Majumdar and Diffenbaugh said their committee had been charged with exploring different types of academic structures, and from that, they created outlines for structures like a school or a college. Now that Stanford has made the decision to go forward with a school focused on climate and sustainability, the task of the new advisory committee is to help turn those artist renderings into actual blueprints.

“It is great that this blueprint phase of the process will have so much continuity with our committee’s work,” Diffenbaugh said. “We learned so much from the Stanford community during our intensive engagement process this winter, and having so much overlap in the composition of the committees will allow the next phase of the process to keep that community input top of mind as the blueprints for the school are created.”

External guidance

In addition to internal expertise, Moler and Graham will be advised by an external task force led by Stanford alumna Akiko Yamazaki, who has been deeply engaged with other sustainability efforts at Stanford, including serving on the advisory council for the Stanford Woods Institute for the Environment and supporting the Jerry Yang and Akiko Yamazaki Environment and Energy Building (Y2E2).

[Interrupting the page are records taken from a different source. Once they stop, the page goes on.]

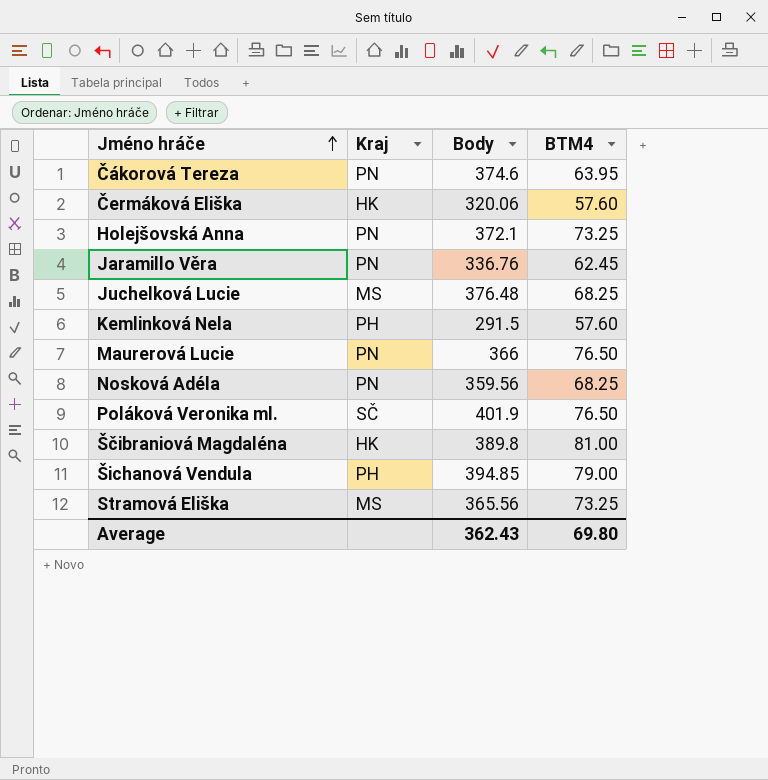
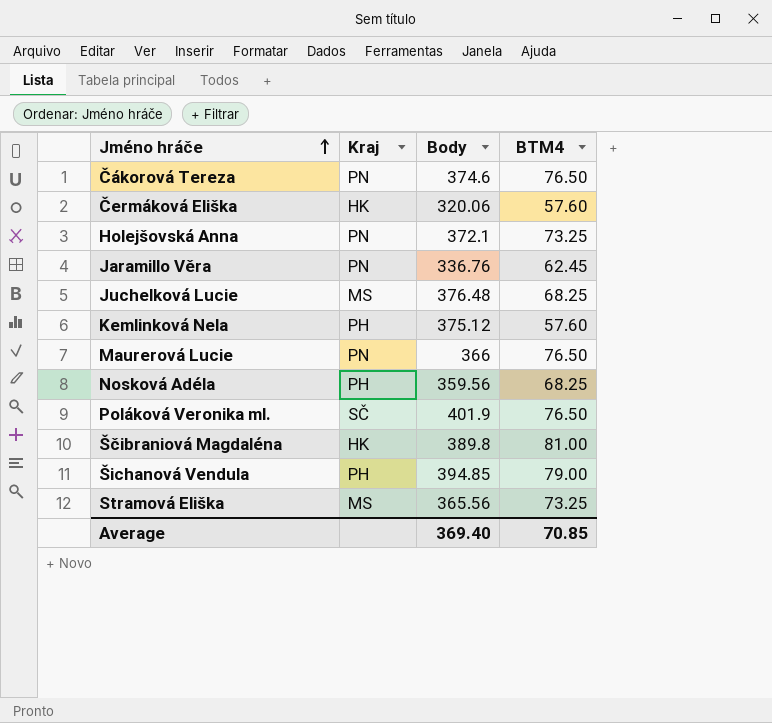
Čákorová Tereza | BTM4: 63.95 -> 76.50
Kemlinková Nela | Body: 291.5 -> 375.12
Nosková Adéla | Kraj: PN -> PH
Average | Body: 362.43 -> 369.40
Average | BTM4: 69.80 -> 70.85

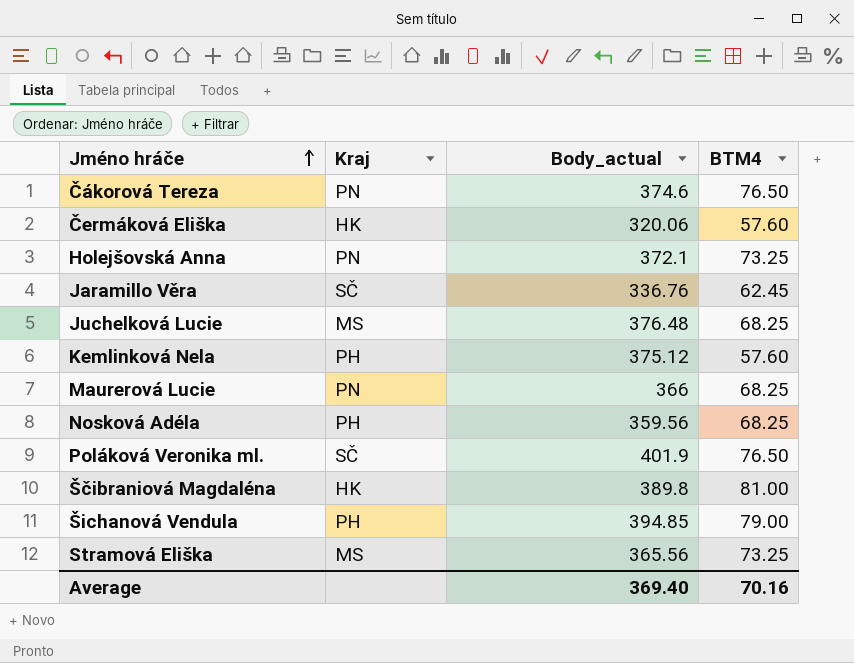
column name: Body -> Body_actual
Jaramillo Věra | Kraj: PN -> SČ
Maurerová Lucie | BTM4: 76.50 -> 68.25
Average | BTM4: 70.85 -> 70.16

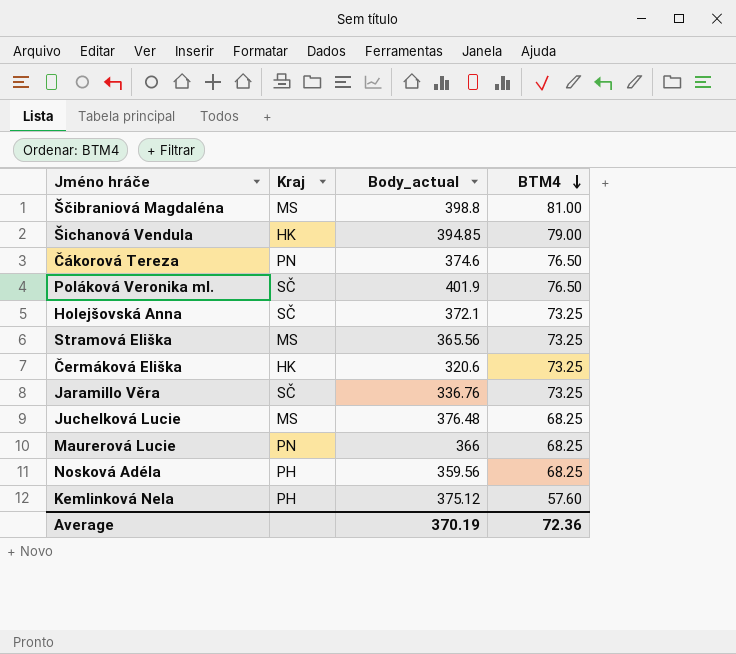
row order: Jméno hráče ascending -> BTM4 descending
Ščibraniová Magdaléna | Kraj: HK -> MS
Ščibraniová Magdaléna | Body_actual: 389.8 -> 398.8
Šichanová Vendula | Kraj: PH -> HK
Holejšovská Anna | Kraj: PN -> SČ
Čermáková Eliška | Body_actual: 320.06 -> 320.6
Čermáková Eliška | BTM4: 57.60 -> 73.25
Jaramillo Věra | BTM4: 62.45 -> 73.25
Average | Body_actual: 369.40 -> 370.19
Average | BTM4: 70.16 -> 72.36

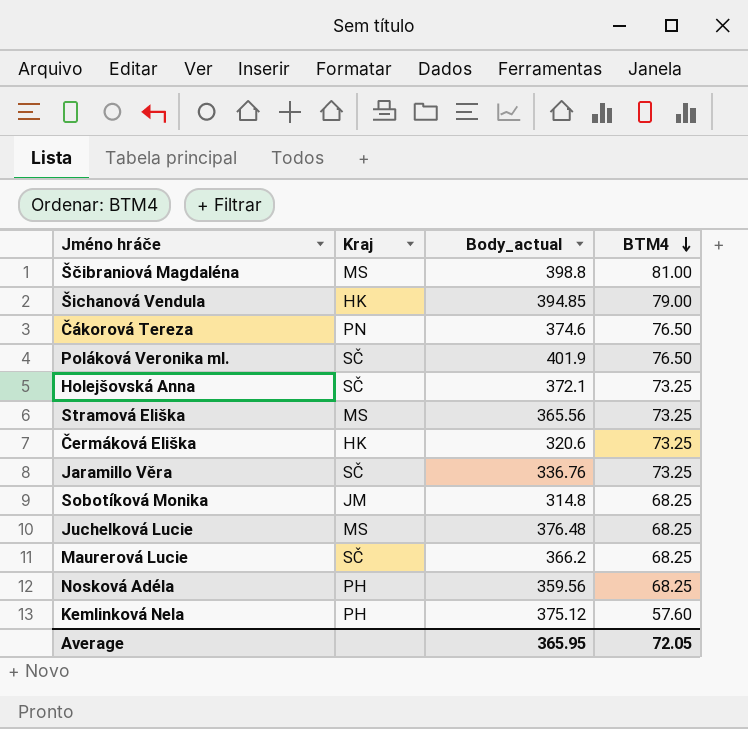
row Sobotíková Monika: none -> JM | 314.8 | 68.25
Maurerová Lucie | Kraj: PN -> SČ
Maurerová Lucie | Body_actual: 366 -> 366.2
Average | Body_actual: 370.19 -> 365.95
Average | BTM4: 72.36 -> 72.05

That group includes additional Stanford alumni, trustees and thought leaders in climate and sustainability who will guide Moler and Graham on designing a school that can become a leader in climate and sustainability education, scholarship and solutions.

In addition to the task force, Moler and Graham expect to create broad focus groups to guide their efforts starting in the fall.

“I’m really excited about the potential we have as a community to do scholarship that will help create solutions for problems both locally and around the world. This school will be an important part of creating a better world for all people,” Moler said.

Graham is also a professor of geological sciences and the Welton Joseph and Maud L’Anphere Crook Professor. Diffenbaugh is also the Kara J Foundation Professor and the Kimmelman Family Senior Fellow at the Stanford Woods Institute for the Environment and an affiliate of the Precourt Institute for Energy. Majumdar is also the Jay Precourt Professor.